By meticulously examining the relationship between rainfall patterns and the nutritional equilibrium of maize seeds, we can acquire valuable insights into how these climatic factors affect the composition of the grains. This understanding enables us to evaluate the adaptability of seeds to specific precipitation conditions. By comprehending the fluctuations in seed nutritional composition in response to varying rainfall levels, we can identify the optimal conditions for cultivating maize seeds that will exhibit exceptional performance. This approach empowers us to meticulously select seeds tailored to the unique rainfall characteristics of each environment, thereby maximizing crop yields and fostering sustainable agricultural practices. Therefore, it is crucial to understand the conditions in which the seed can perform optimally. As a result, the nutritional balance of maize varies by country due to a combination of climate, soil quality, farming practices, and genetic variables.

5. Conclusions

This study introduced an innovative approach by adapting a nutritional signature in maize kernels based on their content of five major nutrients: N, P, K, Ca, and Mg.

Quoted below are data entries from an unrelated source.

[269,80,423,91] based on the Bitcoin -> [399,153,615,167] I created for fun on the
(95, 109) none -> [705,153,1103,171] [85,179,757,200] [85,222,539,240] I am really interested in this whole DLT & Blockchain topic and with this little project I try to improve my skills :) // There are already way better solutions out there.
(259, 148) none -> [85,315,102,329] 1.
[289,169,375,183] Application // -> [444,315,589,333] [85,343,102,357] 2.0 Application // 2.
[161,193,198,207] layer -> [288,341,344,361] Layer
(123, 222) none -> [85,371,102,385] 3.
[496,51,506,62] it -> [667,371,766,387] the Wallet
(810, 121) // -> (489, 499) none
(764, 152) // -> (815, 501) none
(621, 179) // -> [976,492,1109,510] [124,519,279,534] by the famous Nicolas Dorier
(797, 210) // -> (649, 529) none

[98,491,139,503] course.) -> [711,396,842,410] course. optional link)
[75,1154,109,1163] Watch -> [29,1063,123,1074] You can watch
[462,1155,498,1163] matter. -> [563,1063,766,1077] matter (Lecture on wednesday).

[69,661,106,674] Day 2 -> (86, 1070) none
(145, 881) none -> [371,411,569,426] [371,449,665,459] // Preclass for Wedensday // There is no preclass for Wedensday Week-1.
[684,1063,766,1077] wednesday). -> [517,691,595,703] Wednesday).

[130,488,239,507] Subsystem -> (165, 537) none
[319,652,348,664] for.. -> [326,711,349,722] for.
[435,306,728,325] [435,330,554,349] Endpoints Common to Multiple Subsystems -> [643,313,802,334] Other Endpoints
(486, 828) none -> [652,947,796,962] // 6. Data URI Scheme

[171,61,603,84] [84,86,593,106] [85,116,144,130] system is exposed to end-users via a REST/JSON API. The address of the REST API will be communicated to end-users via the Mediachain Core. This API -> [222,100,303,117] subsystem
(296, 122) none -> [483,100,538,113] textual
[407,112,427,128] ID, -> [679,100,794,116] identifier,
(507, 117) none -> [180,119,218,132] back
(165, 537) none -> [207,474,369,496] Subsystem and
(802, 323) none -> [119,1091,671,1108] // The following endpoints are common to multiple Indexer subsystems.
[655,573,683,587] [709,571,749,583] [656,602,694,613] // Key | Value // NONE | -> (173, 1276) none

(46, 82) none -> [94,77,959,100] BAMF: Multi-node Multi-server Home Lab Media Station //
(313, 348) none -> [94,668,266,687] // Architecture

This signature, termed the GNII, led to two pivotal findings. Firstly, we calibrated the GNII with yield data, and secondly, we explored the influence of environmental factors on nutrient balance using machine learning. Employing the cumulative variance function and Richard’s equations established a critical yield threshold of 12,000 kg per hectare, defining a productive subpopulation. Using the χ² distribution law, we determined a critical GNII value of 2.2, below which the population is considered both productive and in nutrient equilibrium. The Cate–Nelson partitioning method validated these critical yields and GNII values. Based on this validation, we propose a classification for the nutrient signature: (i) very balanced when the GNII ≤ 1.6; (ii) balanced when 1.6 < GNII ≤ 2.2; and (iii) unbalanced when the GNII > 2.2. In examining how edaphic and climatic factors influence this signature through supervised learning, soil pH emerged as the most significant variable, with a 42% dependence score in signature prediction and a critical threshold of 5.5 for nutrient equilibrium. Soil organic matter (SOM), cultivar type, and rainfall also proved influential, with scores of 22%, 13%, and 12.7%, respectively. The database can be enriched with new data on grain corn to refine this nutrient signature further as a tool for cultivar and agrosystem selection. By incorporating more detailed parameters, such as rainfall distribution during the growing season, thermal units, cultivation practices, and trace elements in grains, the precision of this nutrient signature can be significantly enhanced. This advancement can potentially transform how cultivars are selected, ensuring they are optimally suited to their specific agrosystems. However, it should be noted that the absence of data from certain regions, particularly Europe and Africa, may limit the generalizability of our findings. Agricultural practices, environmental conditions, and nutrient profiles vary significantly across these regions, which could influence GNII outcomes. Thus, our results are primarily applicable to regions included in our dataset, and caution should be taken when extrapolating these findings globally. Future studies that incorporate data from a broader range of regions may help refine and enhance the applicability of the GNII.